# Balancing a Binary Search Tree

I was reading about binary search trees on it's Wikipedia article. I was a little confused by this image. Why is it that the right branch to the head node does not have a sub-tree? I understand why it can be valid like this but surely the "8" could branch to "13" instead, then "10" and "14" could become the descendants of "13". It seems like this would be far more balanced. So I researched around for more information about binary search tree balancing and I'm still unsure. Why is the diagram in the Wikipedia article was favored? Is my suggestion wrong?

Depth-first in-order traversal still works as I presume the same for all other traversal methods.

## 2 Answers

Yes, the right subtree could be $13(10,14)$.
But notice that the article you've linked discusses the most naive version of building a Binary Search Tree, in which numbers are simply inserted into the tree one-after-another without balancing. So in your example first the $10$ was inserted, then the $14$, then $13$. Of course there are plenty of other algorithms that balance the tree (they are also linked in the Wiki-article).

Yes, @john_leo is right. I like to add to his answer.

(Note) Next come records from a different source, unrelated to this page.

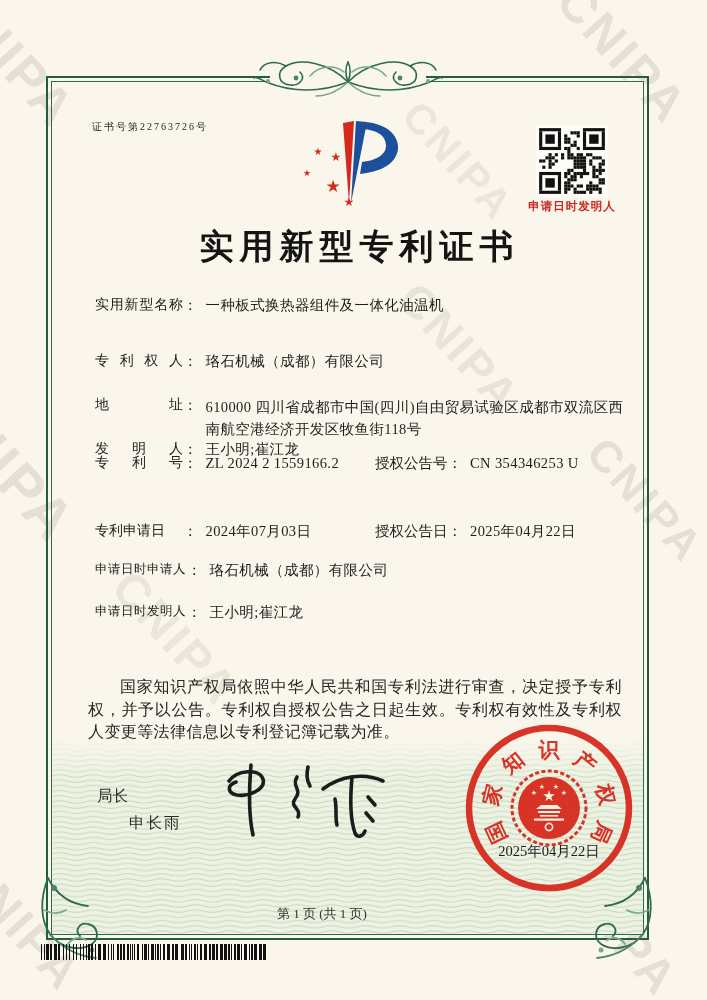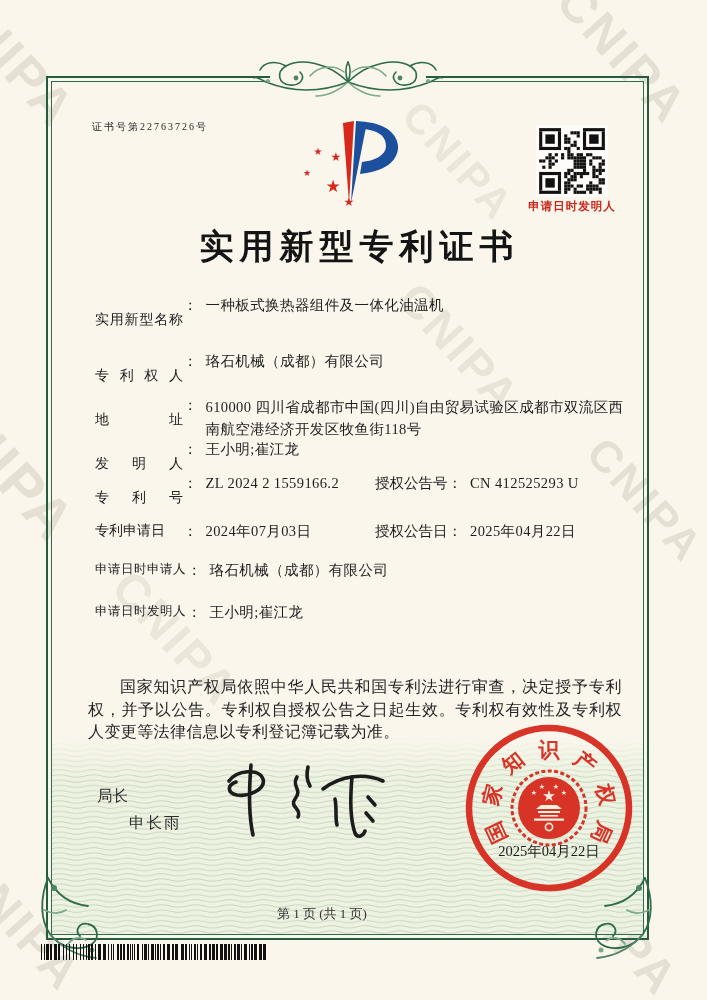--- a/index.html
+++ b/index.html
@@ -14,21 +14,21 @@
   .band-fade{position:absolute;left:51px;top:737px;width:592px;height:42px;
              background:linear-gradient(#faf6ec,rgba(250,246,236,0));}
   .cert-no{position:absolute;left:92px;top:120px;font-size:10px;letter-spacing:2px;}
   .qr-wrap{position:absolute;left:536px;top:125px;width:72px;height:72px;background:#fdfcf8;padding:0;}
   .qr-label{position:absolute;left:510px;top:199px;width:124px;text-align:center;color:#c8281e;
             font-size:11.5px;font-weight:700;letter-spacing:1px;}
   .title{position:absolute;left:48px;top:212px;width:599px;text-align:center;margin:12px;
          font-size:34px;font-weight:700;letter-spacing:6px;color:#141414;}
   .row{position:absolute;left:95px;font-size:14.5px;white-space:nowrap;}
   .lb{display:inline-block;width:88px;font-size:14px;vertical-align:top;}
-  .j{text-align:justify;text-align-last:justify;margin-top:15px;}
+  .j{text-align:justify;text-align-last:justify;}
   .lb.small{font-size:12.5px;width:92px;letter-spacing:.5px;}
   .cl{margin-right:8px;}
   .val{letter-spacing:.4px;}
   .val.wrap{display:inline-block;white-space:normal;width:424px;line-height:1.55;vertical-align:top;}
   .pair2{position:absolute;left:280px;top:0;}
   .statement{position:absolute;left:88px;top:676px;width:534px;margin:0;font-size:16px;
              line-height:22.5px;text-align:justify;text-indent:2em;color:#262626;letter-spacing:.4px;}
   .director-title{position:absolute;left:97px;top:786px;font-size:15.5px;
                   font-family:"Liberation Sans","DejaVu Sans",sans-serif;color:#2b2b2b;}
   .director-name{position:absolute;left:97px;top:813px;font-size:15.5px;letter-spacing:2px;
@@ -272,23 +272,23 @@
   </div>
   <div class="row" style="top:352px">
     <span class="lb j">专利权人</span><span class="cl">：</span><span class="val">珞石机械（成都）有限公司</span>
   </div>
   <div class="row" style="top:396px">
     <span class="lb j">地址</span><span class="cl">：</span><span class="val wrap">610000 四川省成都市中国(四川)自由贸易试验区成都市双流区西南航空港经济开发区牧鱼街118号</span>
   </div>
   <div class="row" style="top:440px">
     <span class="lb j">发明人</span><span class="cl">：</span><span class="val">王小明;崔江龙</span>
   </div>
-  <div class="row" style="top:474px">
+  <div class="row" style="top:454px">
     <span class="lb j">专利号</span><span class="cl">：</span><span class="val">ZL 2024 2 1559166.2</span>
-    <span class="pair2"><span>授权公告号</span><span class="cl">：</span><span class="val">CN 412525293 U</span></span>
+    <span class="pair2"><span>授权公告号</span><span class="cl">：</span><span class="val">CN 354346253 U</span></span>
   </div>
   <div class="row" style="top:522px">
     <span class="lb">专利申请日</span><span class="cl">：</span><span class="val">2024年07月03日</span>
     <span class="pair2"><span>授权公告日</span><span class="cl">：</span><span class="val">2025年04月22日</span></span>
   </div>
   <div class="row" style="top:561px">
     <span class="lb small">申请日时申请人</span><span class="cl">：</span><span class="val">珞石机械（成都）有限公司</span>
   </div>
   <div class="row" style="top:603px">
     <span class="lb small">申请日时发明人</span><span class="cl">：</span><span class="val">王小明;崔江龙</span>

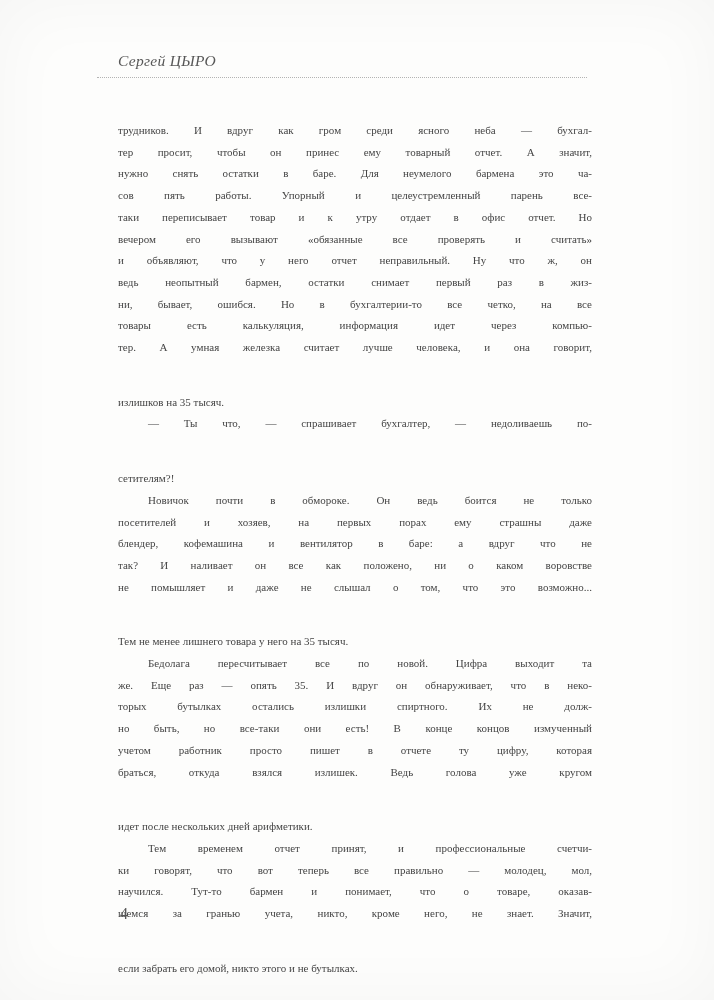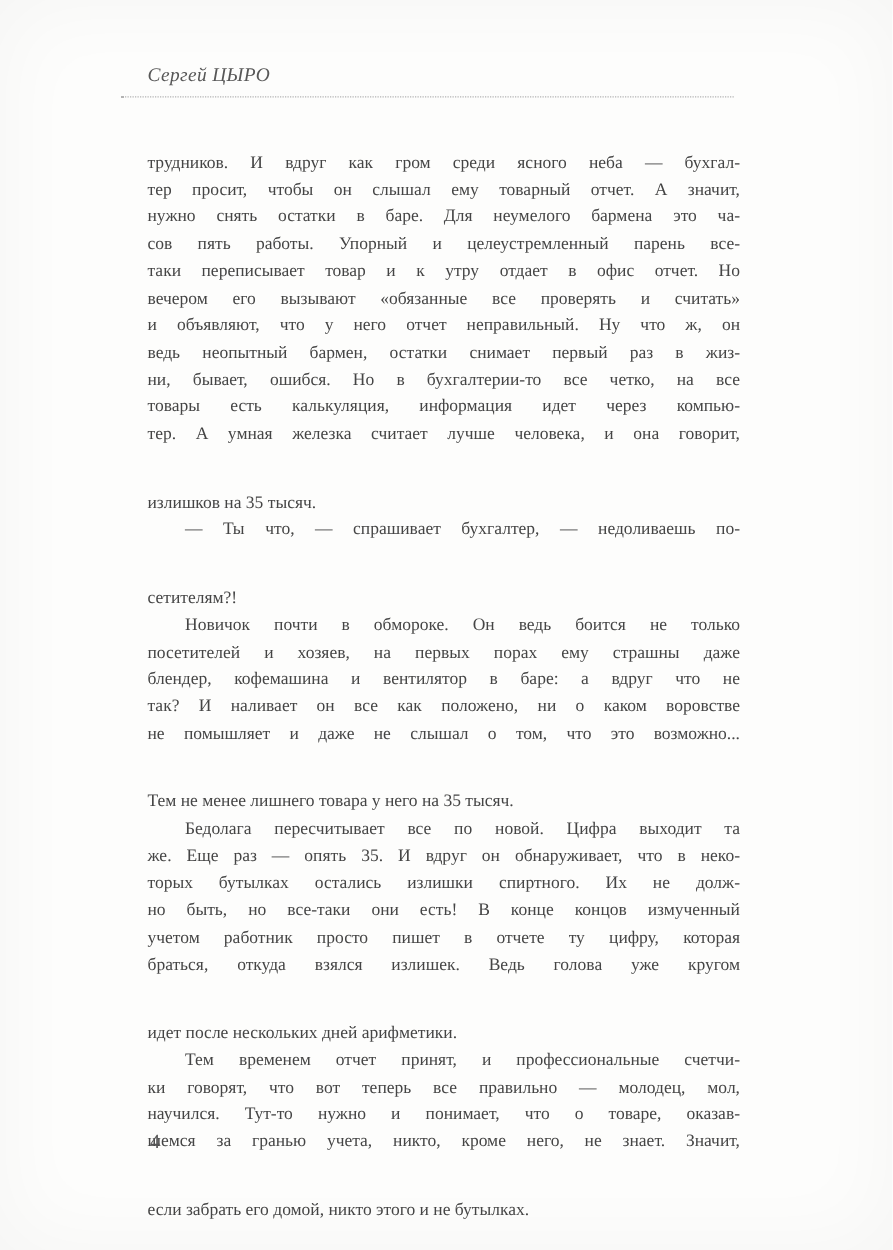--- a/index.html
+++ b/index.html
@@ -33,21 +33,21 @@
     top: 77px;
     width: 490px;
     height: 0;
     border-top: 1px dotted #b3b3b3;
   }
   .body-text {
     position: absolute;
     left: 118px;
     top: 120px;
     width: 474px;
-    font-size: 14px;
+    font-size: 11px;
     line-height: 21.7px;
     color: #454545;
   }
   .para { margin: 0; }
   .line {
     text-align: justify;
     text-align-last: justify;
     white-space: normal;
   }
   .line.last { text-align-last: left; margin-top: 33px; }
@@ -62,21 +62,21 @@
 </style>
 </head>
 <body>
 
 <div class="page">
   <div class="running-head">Сергей ЦЫРО</div>
   <div class="head-rule"></div>
   <div class="body-text">
       <div class="para">
         <div class="line">трудников. И вдруг как гром среди ясного неба — бухгал-</div>
-        <div class="line">тер просит, чтобы он слышал ему товарный отчет. А значит,</div>
+        <div class="line">тер просит, чтобы он принес ему товарный отчет. А значит,</div>
         <div class="line">нужно снять остатки в баре. Для неумелого бармена это ча-</div>
         <div class="line">сов пять работы. Упорный и целеустремленный парень все-</div>
         <div class="line">таки переписывает товар и к утру отдает в офис отчет. Но</div>
         <div class="line">вечером его вызывают «обязанные все проверять и считать»</div>
         <div class="line">и объявляют, что у него отчет неправильный. Ну что ж, он</div>
         <div class="line">ведь неопытный бармен, остатки снимает первый раз в жиз-</div>
         <div class="line">ни, бывает, ошибся. Но в бухгалтерии-то все четко, на все</div>
         <div class="line">товары есть калькуляция, информация идет через компью-</div>
         <div class="line">тер. А умная железка считает лучше человека, и она говорит,</div>
         <div class="line last">излишков на 35 тысяч.</div>
@@ -98,19 +98,19 @@
         <div class="line">же. Еще раз — опять 35. И вдруг он обнаруживает, что в неко-</div>
         <div class="line">торых бутылках остались излишки спиртного. Их не долж-</div>
         <div class="line">но быть, но все-таки они есть! В конце концов измученный</div>
         <div class="line">учетом работник просто пишет в отчете ту цифру, которая</div>
         <div class="line">браться, откуда взялся излишек. Ведь голова уже кругом</div>
         <div class="line last">идет после нескольких дней арифметики.</div>
       </div>
       <div class="para indent">
         <div class="line">Тем временем отчет принят, и профессиональные счетчи-</div>
         <div class="line">ки говорят, что вот теперь все правильно — молодец, мол,</div>
-        <div class="line">научился. Тут-то нужно и понимает, что о товаре, оказав-</div>
+        <div class="line">научился. Тут-то бармен и понимает, что о товаре, оказав-</div>
         <div class="line">шемся за гранью учета, никто, кроме него, не знает. Значит,</div>
         <div class="line last">если забрать его домой, никто этого и не бутылках.</div>
       </div>
     </div>
   <div class="page-number">4</div>
 </div>
 
 </body></html>

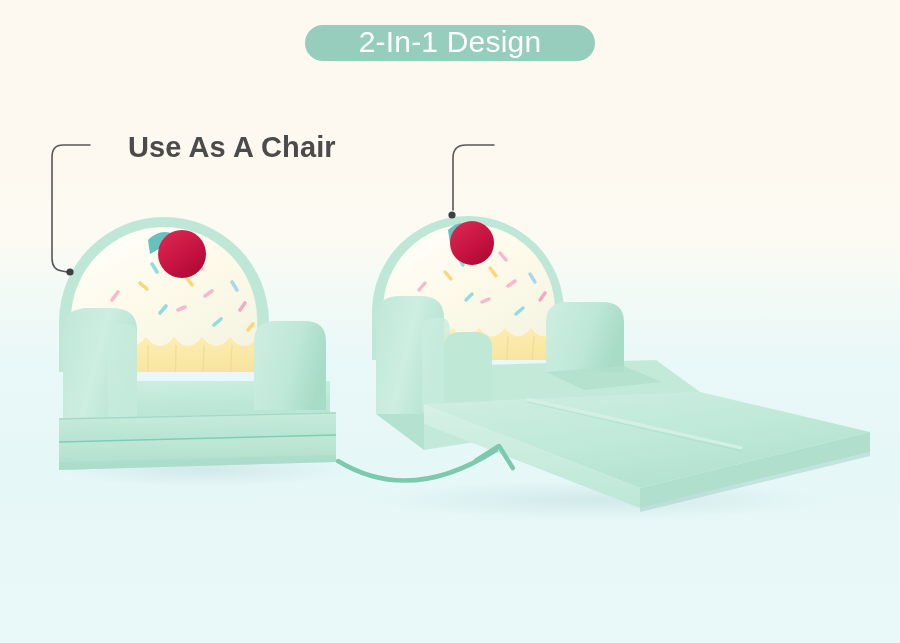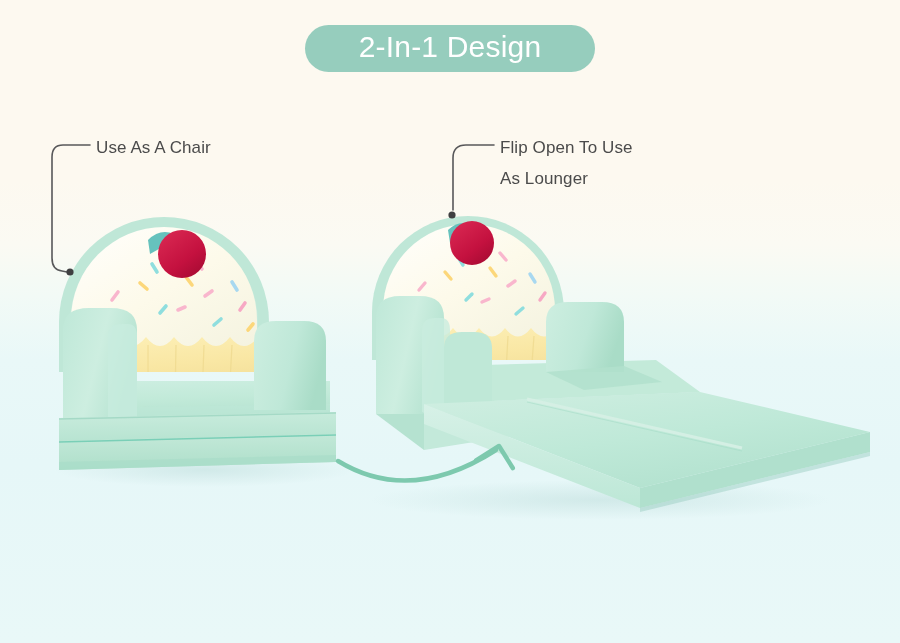--- a/index.html
+++ b/index.html
@@ -19,35 +19,35 @@
       #e9f8f8 100%);
   }
   .svg-layer{position:absolute;left:0;top:0;width:900px;height:643px;}
 
   
   .pill{
     position:absolute;display:flex;align-items:center;justify-content:center;
     border-radius:999px;box-sizing:border-box;color:#ffffff;
   }
   #title-pill{
-    left:305px;top:25px;width:290px;height:47px;
+    left:305px;top:25px;width:290px;height:36px;
     background:#96cdbd;
     font-size:30px;font-weight:400;letter-spacing:0.2px;
     padding-bottom:3px;
   }
   #bottom-pill{
     left:187px;top:564px;width:526px;height:40px;
     background:#96cdbd;
     font-size:16px;font-weight:400;letter-spacing:2.6px;
   }
 
   
   .callout-label{
-    position:absolute;color:#4b4b4b;font-size:17px;line-height:31px;
-    font-weight:400;letter-spacing:0.1px;white-space:pre-line;
+    position:absolute;color:#4b4b4b;font-size:29px;line-height:31px;
+    font-weight:700;letter-spacing:0.1px;white-space:pre-line;margin-left:32px;
   }
   #label-chair{left:96px;top:132px;}
   #label-lounger{left:500px;top:132px;}
 </style>
 </head>
 <body>
 
 <div id="stage">
 
   <svg class="svg-layer" viewBox="0 0 900 643">
@@ -248,17 +248,15 @@
     <g>
       <path d="M494 145 L466 145 Q453 145 453 158 L453 210" fill="none" stroke="#58585a" stroke-width="1.6" stroke-linecap="round"></path>
       <circle cx="452" cy="215" r="3.6" fill="#3f3f41"></circle>
     </g>
   </svg>
 
   <div class="pill" id="title-pill">2-In-1 Design</div>
 
   <div class="callout-label" id="label-chair">Use As A Chair</div>
 
-  <div class="callout-label" id="label-lounger">Flip Open To Use
-As Lounger</div>
 
 
 </div>
 
 </body></html>

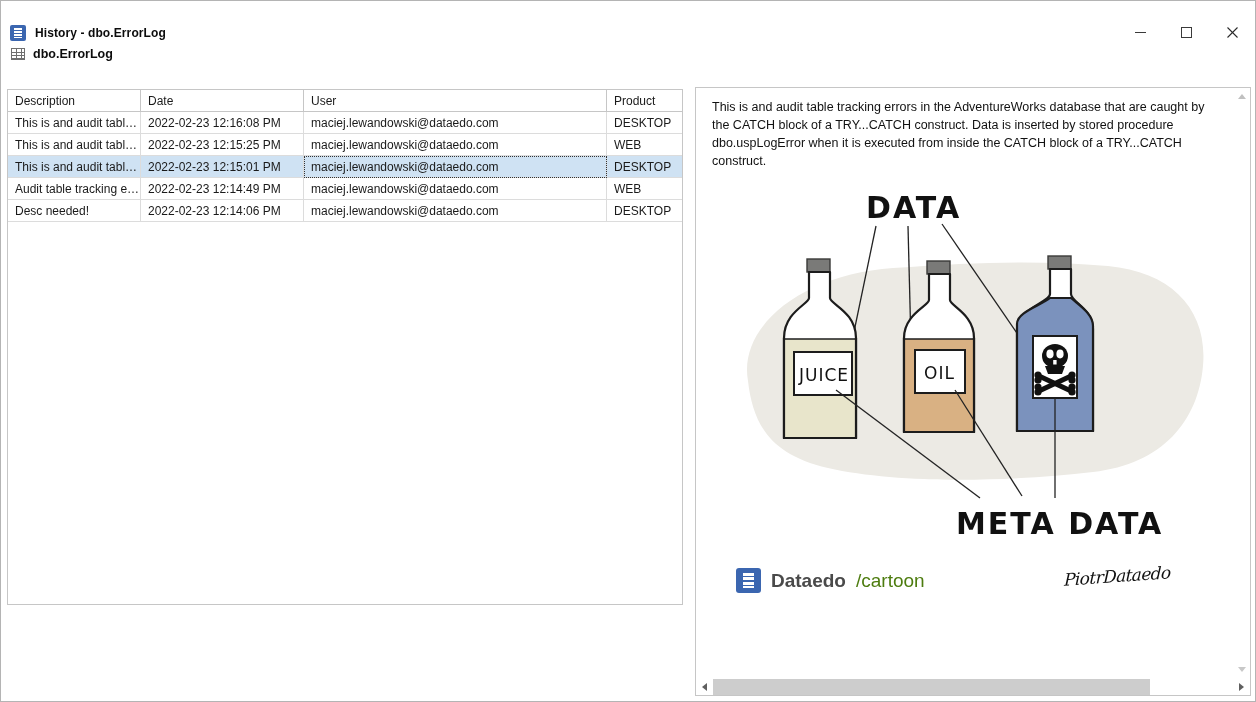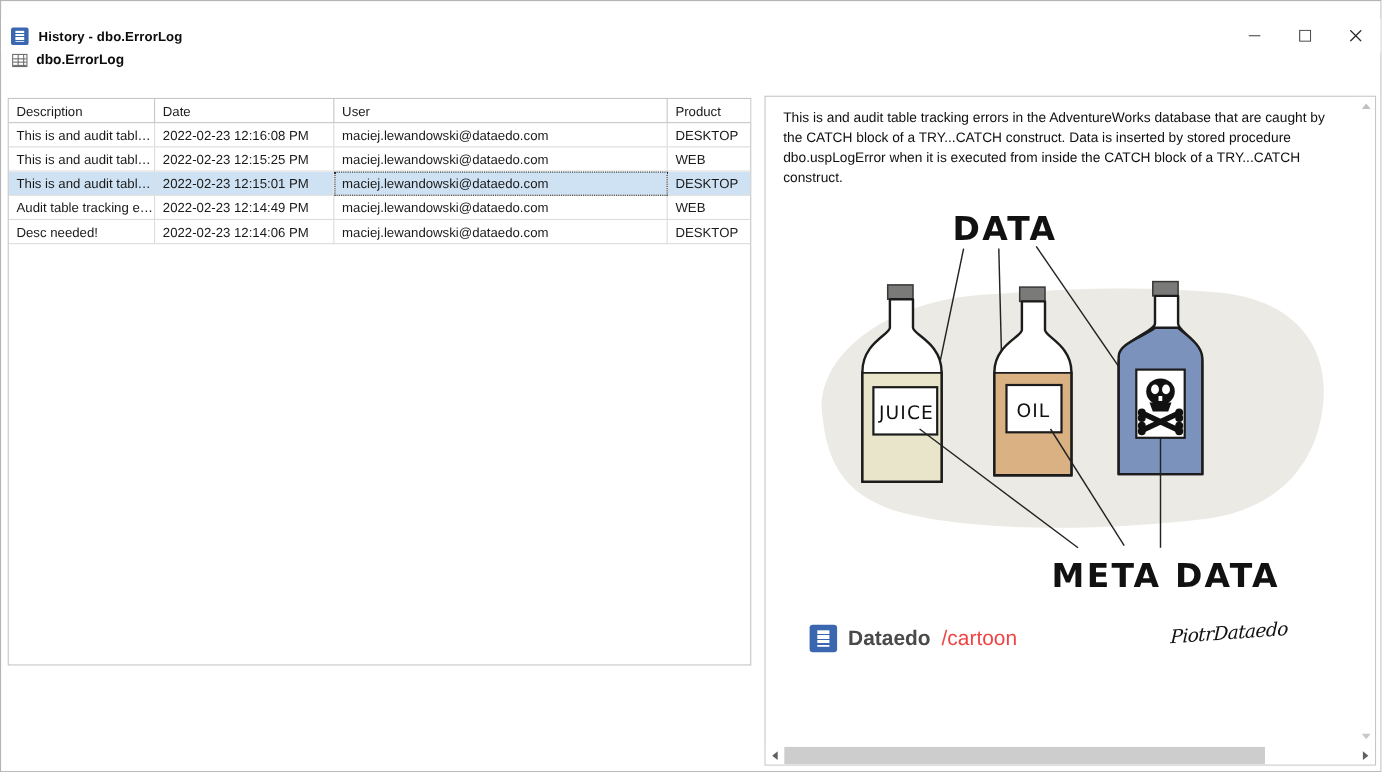--- a/index.html
+++ b/index.html
@@ -76,21 +76,21 @@
     cursor: default;
   }
   .winbtn svg { display: block; }
 
   
   .objheader {
     position: absolute;
     left: 10px;
     top: 46px;
     display: flex;
-    align-items: flex-end;
+    align-items: center;
     gap: 8px;
   }
   .grid-icon {
     width: 14px; height: 12px;
     box-sizing: border-box;
     border: 1px solid #6f6f6f;
     background:
       linear-gradient(#6f6f6f 0 0) 0 3px / 100% 1px no-repeat,
       linear-gradient(#6f6f6f 0 0) 0 6px / 100% 1px no-repeat,
       linear-gradient(#6f6f6f 0 0) 0 9px / 100% 1px no-repeat,
@@ -230,21 +230,21 @@
                       #ffffff 9px 12px, transparent 12px 13px,
                       #ffffff 13px 15px);
   }
   .brand-name {
     font-size: 19px;
     font-weight: bold;
     color: #4a4a4a;
   }
   .brand-sub {
     font-size: 19px;
-    color: #ef4444;
+    color: #4d7c0f;
   }
   .signature {
     position: absolute;
     left: 352px; top: 4px;
     font-family: "DejaVu Serif", serif;
     font-style: italic;
     font-size: 17px;
     color: #111111;
     transform: rotate(-4deg) skewX(-6deg);
     letter-spacing: -0.6px;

When one is interested in building balanced trees, one usually does not insist on the best balanced tree, with completely filled levels except the last level. When building balanced trees one adds some "slack" in the definition to avoid excessive rebalancing every addition. As an example, I add a picture of an AVL-tree (with its balance factors) that is within the limits imposed by the definition.

The purpose of various types of balanced search trees is to keep performance (adding, deleting, searching) within logarithmic time.